El Senado de Filipinas abrirá este lunes el juicio político contra la vicepresidenta Sara Duterte, en un proceso que podría derivar en su destitución e inhabilitación permanente para ejercer cargos públicos.
El caso se desarrollará durante 92 días en medio de la profunda disputa política entre Duterte y el presidente Ferdinand Marcos Jr., mientras un amplio operativo de seguridad resguarda el edificio legislativo ante la convocatoria de manifestaciones a favor y en contra de la funcionaria.

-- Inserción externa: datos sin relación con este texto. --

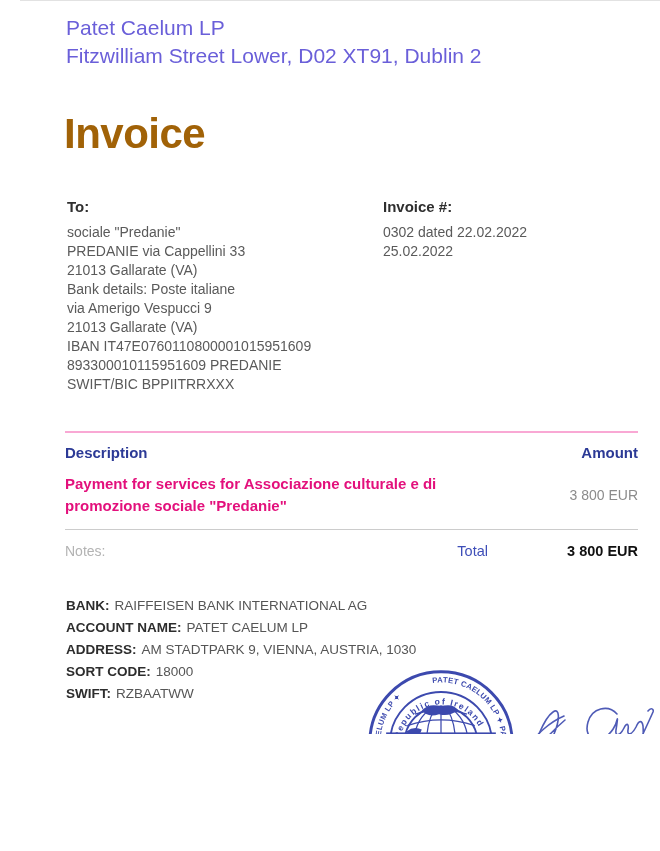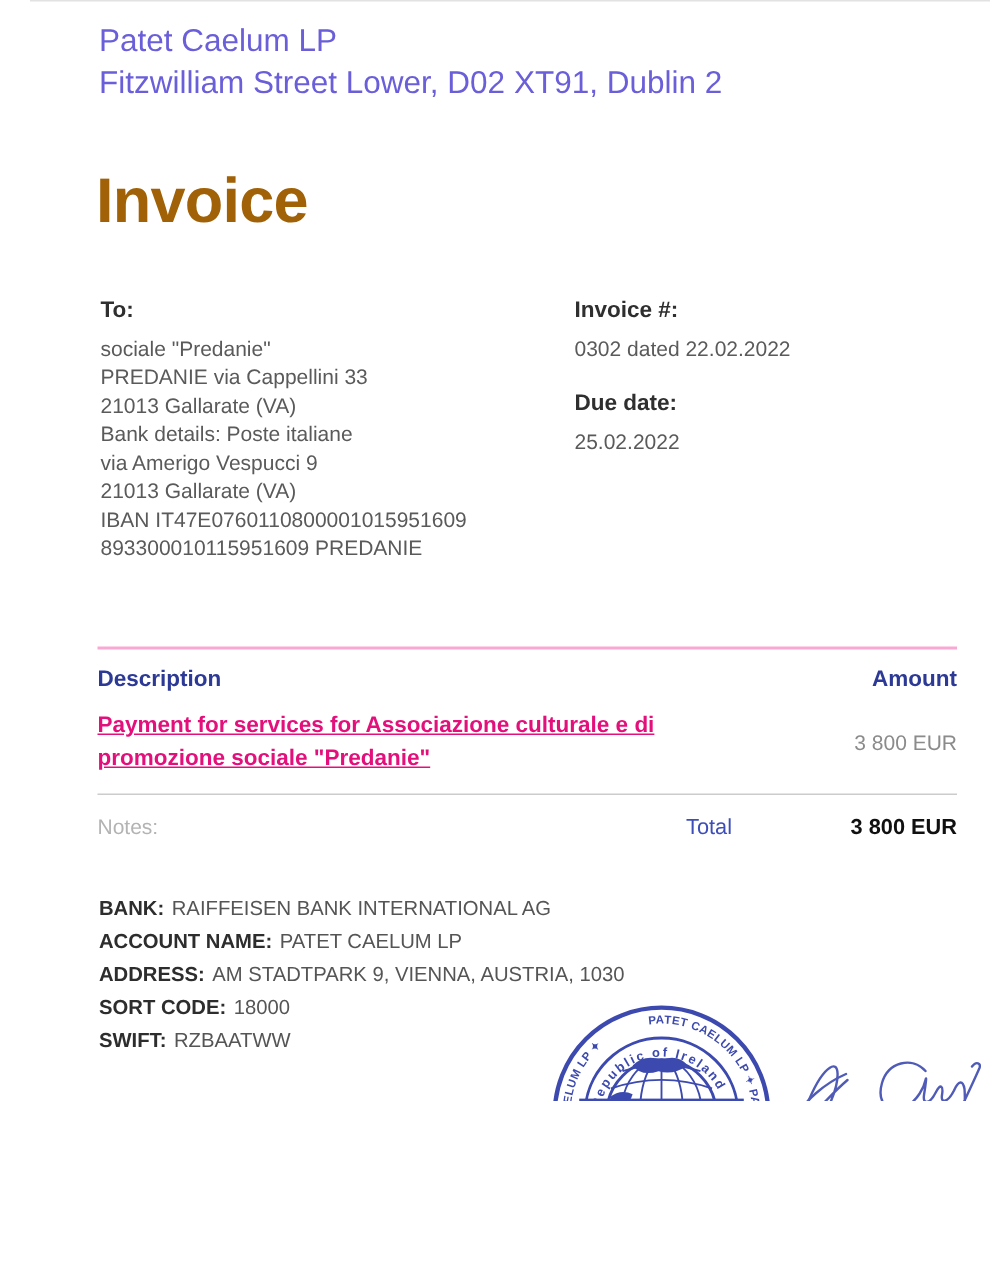"Due date:" div.block-label { html: <div>Due date:</div> -> none }
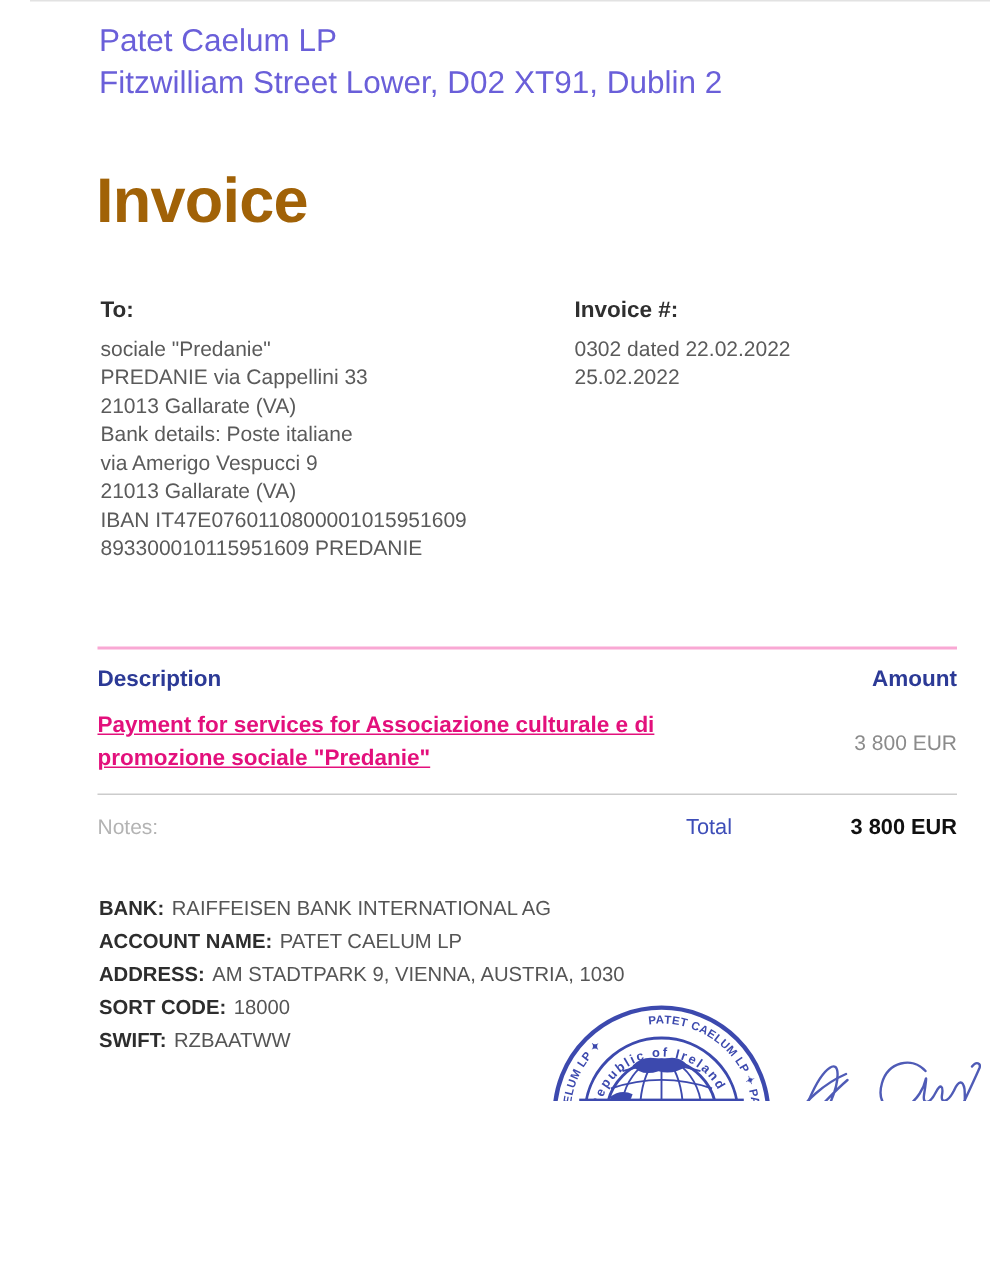"SWIFT/BIC BPPIITRRXXX" div.gray-line { html: none -> <div>SWIFT/BIC BPPIITRRXXX</div> }
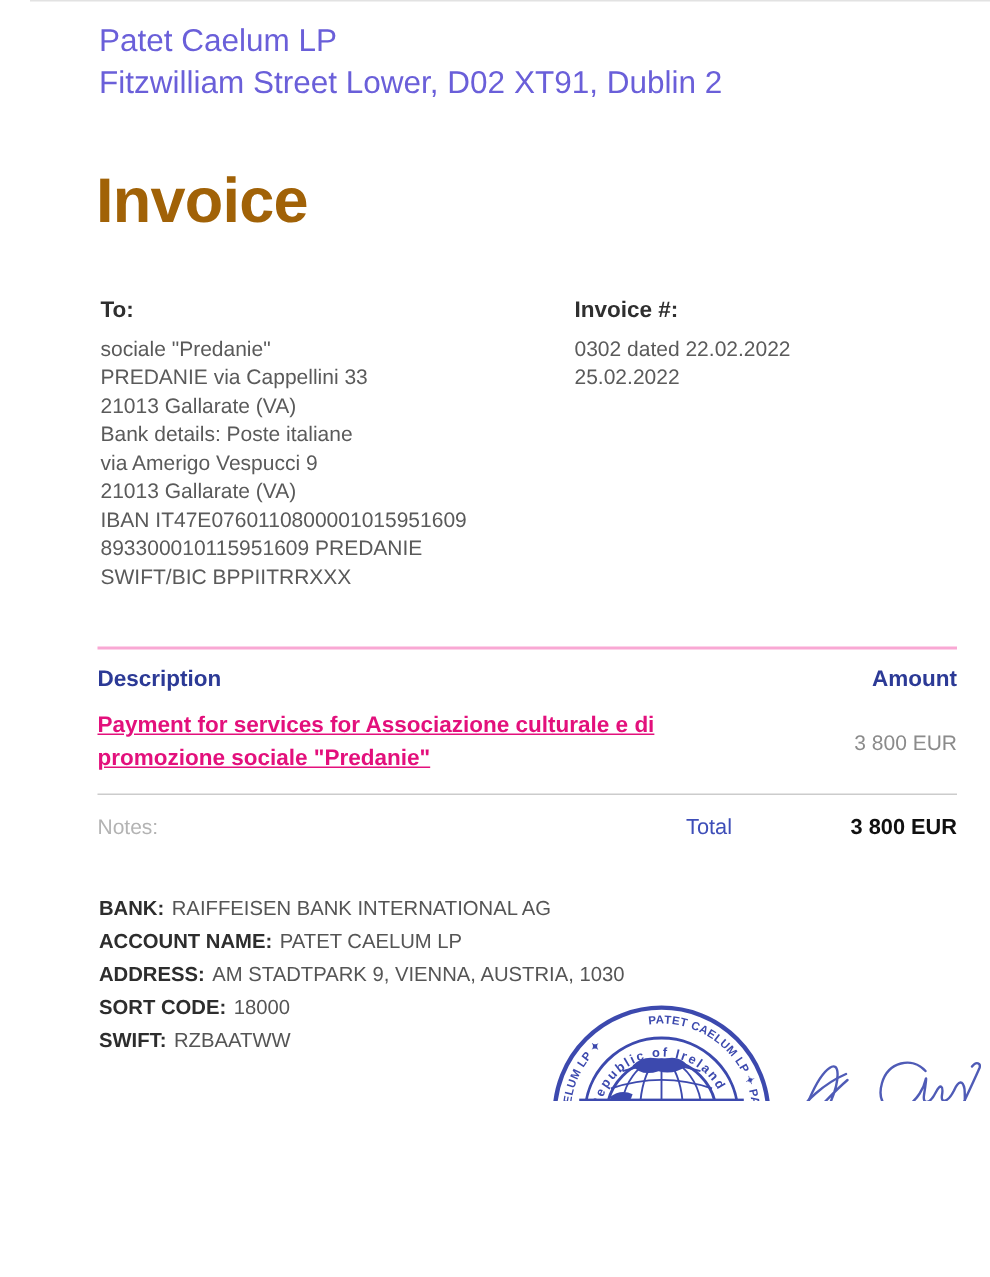"Payment for services for Associazione" .item-desc { text-decoration: underline -> none }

Más de 6.000 policías, entre ellos unidades antidisturbios, fueron desplegados alrededor del Senado para garantizar la seguridad durante el inicio del proceso. De acuerdo con el cronograma previo al juicio, la vicepresidenta o sus abogados podrán presentarse en la apertura de las audiencias.
El Senado actuará como tribunal de juicio político para analizar las acusaciones aprobadas el mes pasado por la Cámara de Representantes, controlada por aliados del presidente Marcos. Para que la vicepresidenta resulte condenada se requieren al menos 16 votos favorables, equivalentes a dos tercios de los 24 integrantes de la cámara alta.
Los cargos incluyen presunto enriquecimiento sin explicación, uso indebido de fondos estatales confidenciales y una amenaza pública contra el presidente, su esposa y un exlíder de la Cámara de Representantes.